New South Wales Heritage Register
- Official name: CML Building
- Type: state heritage (built)
- Designated: 2 April 1999
- Reference no.: 129
- Type: Insurance company/building
- Category: Commercial

= Colonial Mutual Life Building, Goulburn =

The Colonial Mutual Life Building is a heritage-listed insurance office at Clifford Street, Goulburn, Goulburn Mulwaree Council, New South Wales, Australia. It is also known as the CML Building. It was added to the New South Wales State Heritage Register on 2 April 1999.

== History ==

It was designed by Hennessy, Hennessy & Co. and built by Concrete Constructions Ltd. The design was for a two-storey building, built in brick and reinforced concrete, featuring a large shop on the corner of Auburn and Clifford Streets with access to the banking chamber and professional offices on the remainder of the ground floor, with further offices and a dental suite on the first floor and a clock tower at the corner of the building. In addition to the Colonial Mutual Life offices, it also included a branch of the Bank of New South Wales.
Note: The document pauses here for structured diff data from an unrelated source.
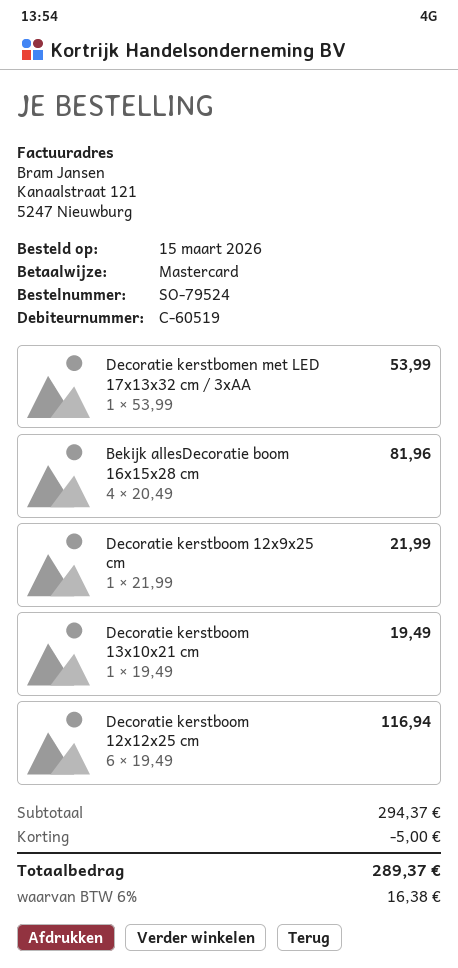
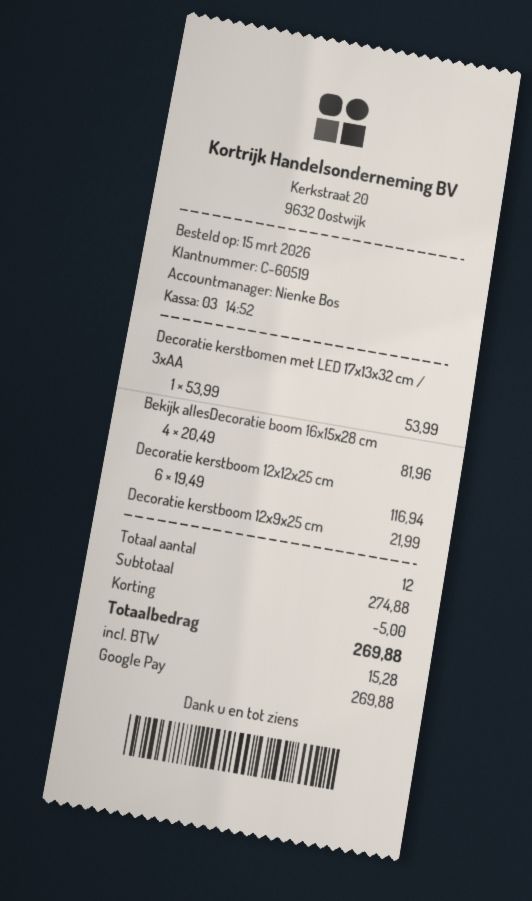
payment method: Mastercard -> Google Pay
Decoratie kerstboom 13x10x21 cm: 1 x 19.49 = 19.49 -> none
subtotal: 294.37 -> 274.88
tax: 16.38 -> 15.28
total: 289.37 -> 269.88

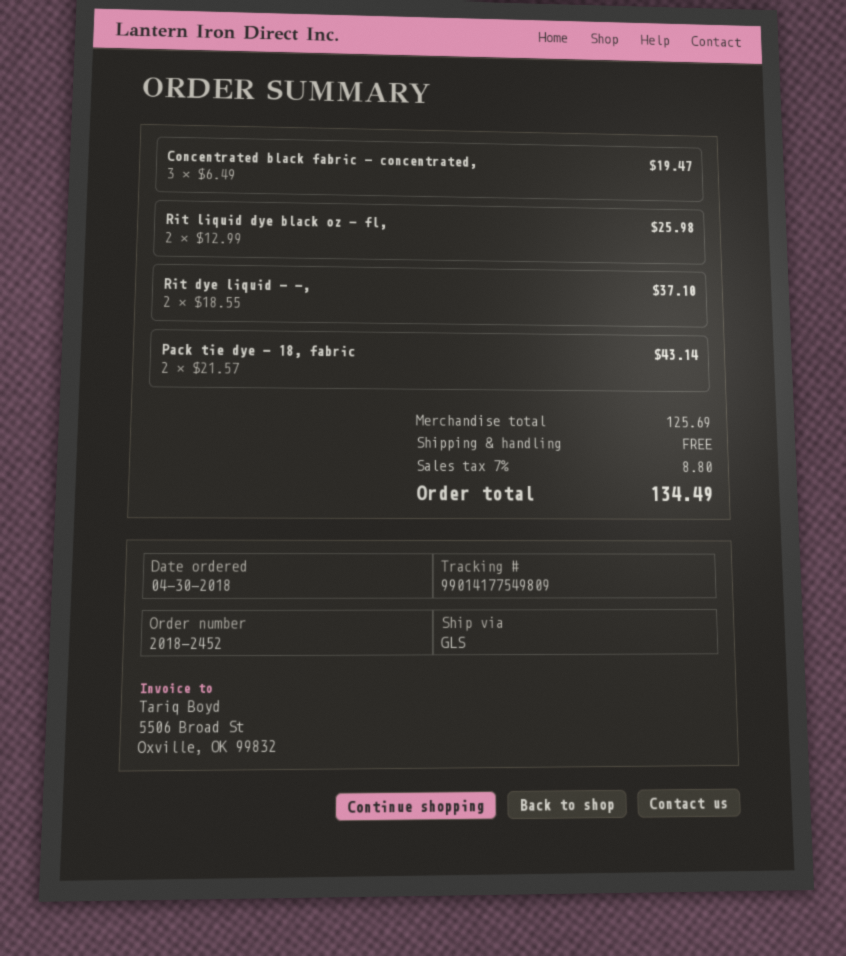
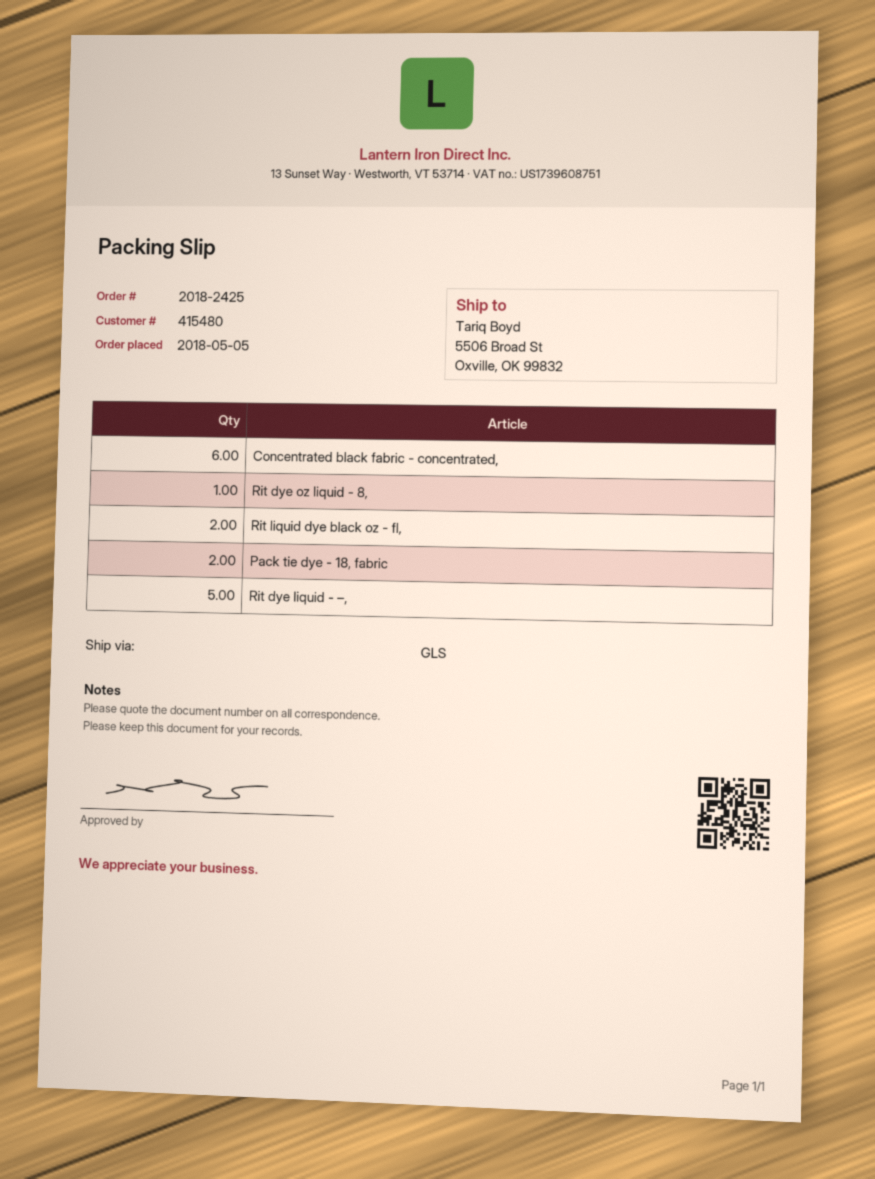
order number: 2018-2452 -> 2018-2425
order date: 2018-04-30 -> 2018-05-05
Concentrated black fabric - concentrated,: 3 -> 6
Rit dye liquid - –,: 2 -> 5
Rit dye oz liquid - 8,: none -> 1

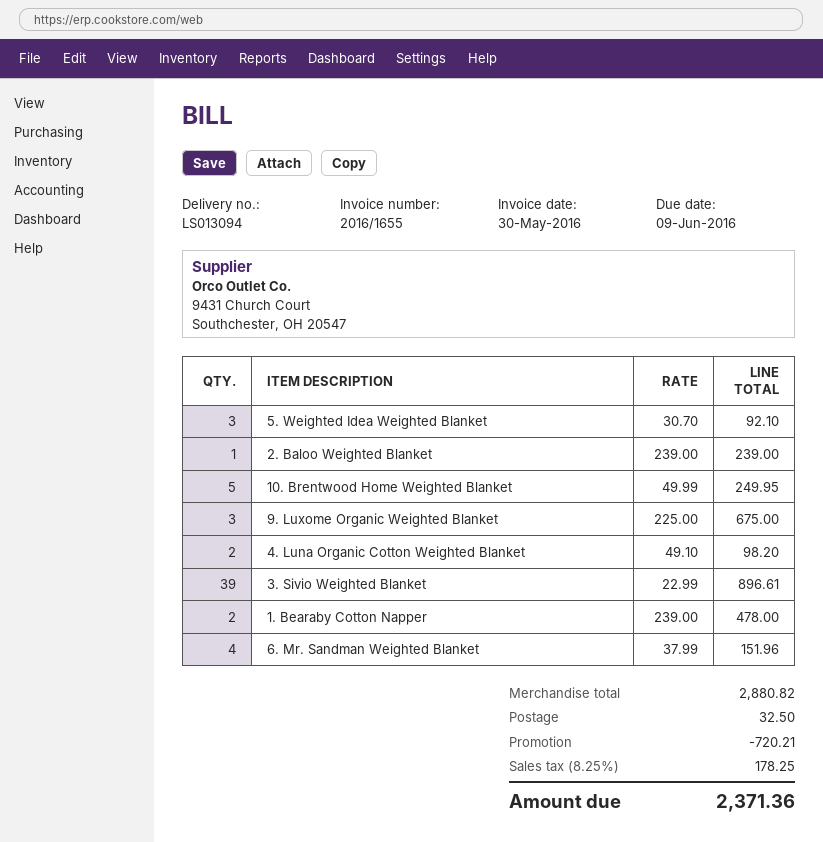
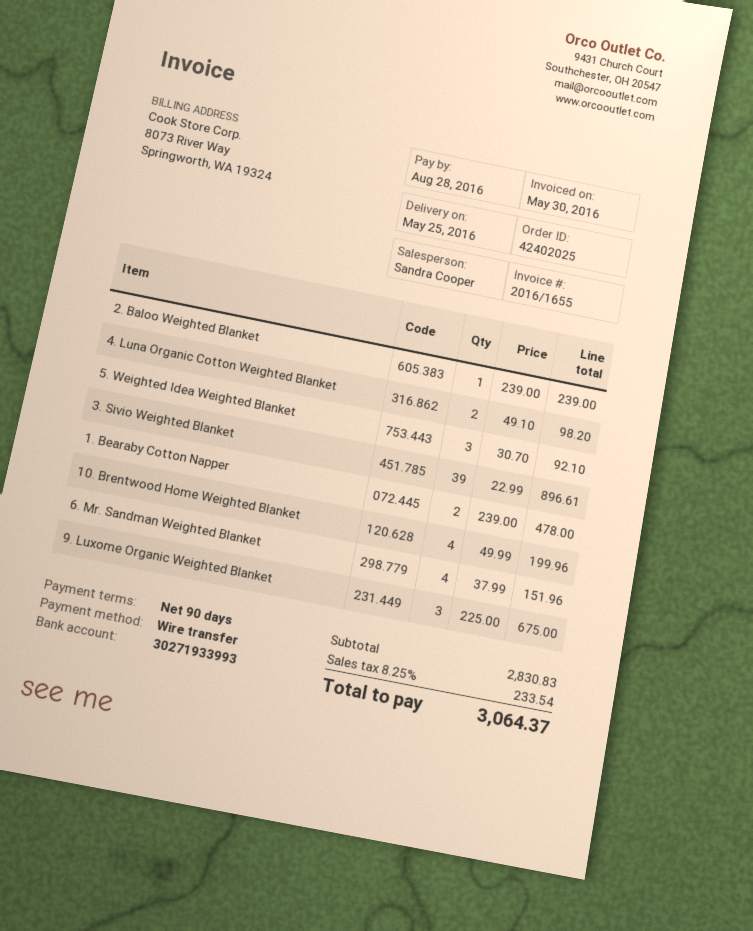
due date: 2016-06-09 -> 2016-08-28
10. Brentwood Home Weighted Blanket: 5 x 49.99 = 249.95 -> 4 x 49.99 = 199.96
subtotal: 2880.82 -> 2830.83
discount: 720.21 -> none
shipping: 32.50 -> none
tax: 8.25% = 178.25 -> 8.25% = 233.54
total: 2371.36 -> 3064.37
The work was described as a "reconstruction" of the former Australian Bank of Commerce premises which had previously occupied the site.

The Colonial Mutual Life office operated out of the building until it closed in 1979.

In 2017, the building received $35,000 in heritage funding for patching and repainting of the building's exterior and a disability access upgrade.

==Description==

The building has been described as being in the Spanish mission style.

== Heritage listing ==
The CML Building was listed on the New South Wales State Heritage Register on 2 April 1999.